§ Work instruction
Go to the line below containing "order date: 2019-12-01 -> 2019-11-10" and print exactly from there through the line containing "MARS THE Y.A. #03: 3", both included. Print nothing else.

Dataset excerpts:
────

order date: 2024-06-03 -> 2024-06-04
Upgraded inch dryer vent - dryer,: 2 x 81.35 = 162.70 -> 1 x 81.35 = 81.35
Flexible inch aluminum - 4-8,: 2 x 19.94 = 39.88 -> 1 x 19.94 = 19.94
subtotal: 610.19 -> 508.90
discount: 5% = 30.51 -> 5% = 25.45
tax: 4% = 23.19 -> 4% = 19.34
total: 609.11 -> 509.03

────

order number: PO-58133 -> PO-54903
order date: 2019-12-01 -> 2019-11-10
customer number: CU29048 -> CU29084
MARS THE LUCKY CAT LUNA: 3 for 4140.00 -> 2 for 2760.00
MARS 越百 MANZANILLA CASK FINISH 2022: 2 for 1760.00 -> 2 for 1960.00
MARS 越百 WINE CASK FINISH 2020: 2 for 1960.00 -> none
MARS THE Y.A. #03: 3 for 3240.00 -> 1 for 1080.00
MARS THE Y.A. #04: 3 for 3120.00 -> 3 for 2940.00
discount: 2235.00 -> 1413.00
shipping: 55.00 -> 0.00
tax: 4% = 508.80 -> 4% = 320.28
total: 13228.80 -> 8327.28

────

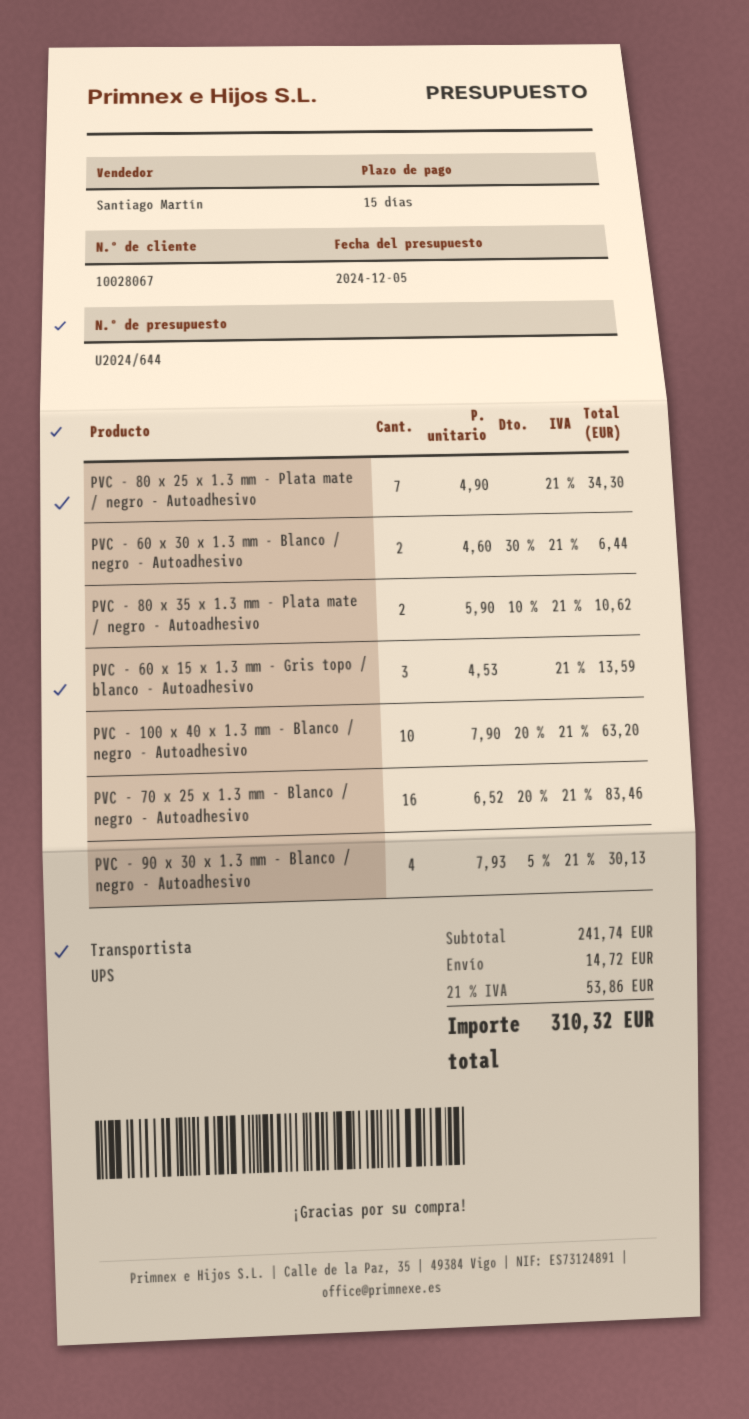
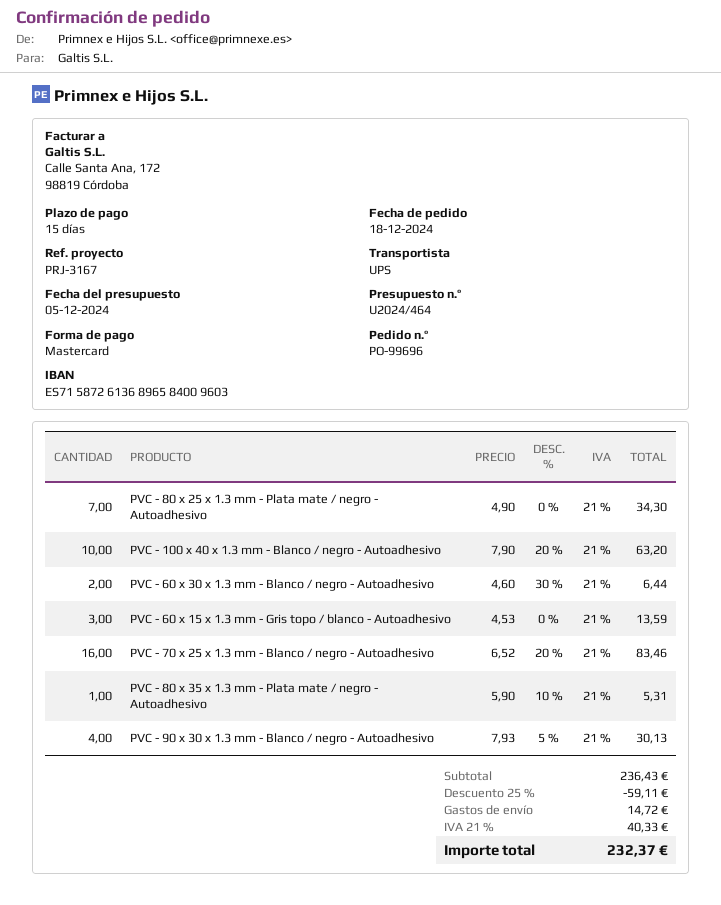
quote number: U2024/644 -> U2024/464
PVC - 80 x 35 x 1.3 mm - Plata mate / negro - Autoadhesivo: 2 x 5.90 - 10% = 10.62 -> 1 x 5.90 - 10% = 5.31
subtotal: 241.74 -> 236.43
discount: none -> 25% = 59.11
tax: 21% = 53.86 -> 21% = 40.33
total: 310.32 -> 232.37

────

§ Answer section
order date: 2019-12-01 -> 2019-11-10
customer number: CU29048 -> CU29084
MARS THE LUCKY CAT LUNA: 3 for 4140.00 -> 2 for 2760.00
MARS 越百 MANZANILLA CASK FINISH 2022: 2 for 1760.00 -> 2 for 1960.00
MARS 越百 WINE CASK FINISH 2020: 2 for 1960.00 -> none
MARS THE Y.A. #03: 3 for 3240.00 -> 1 for 1080.00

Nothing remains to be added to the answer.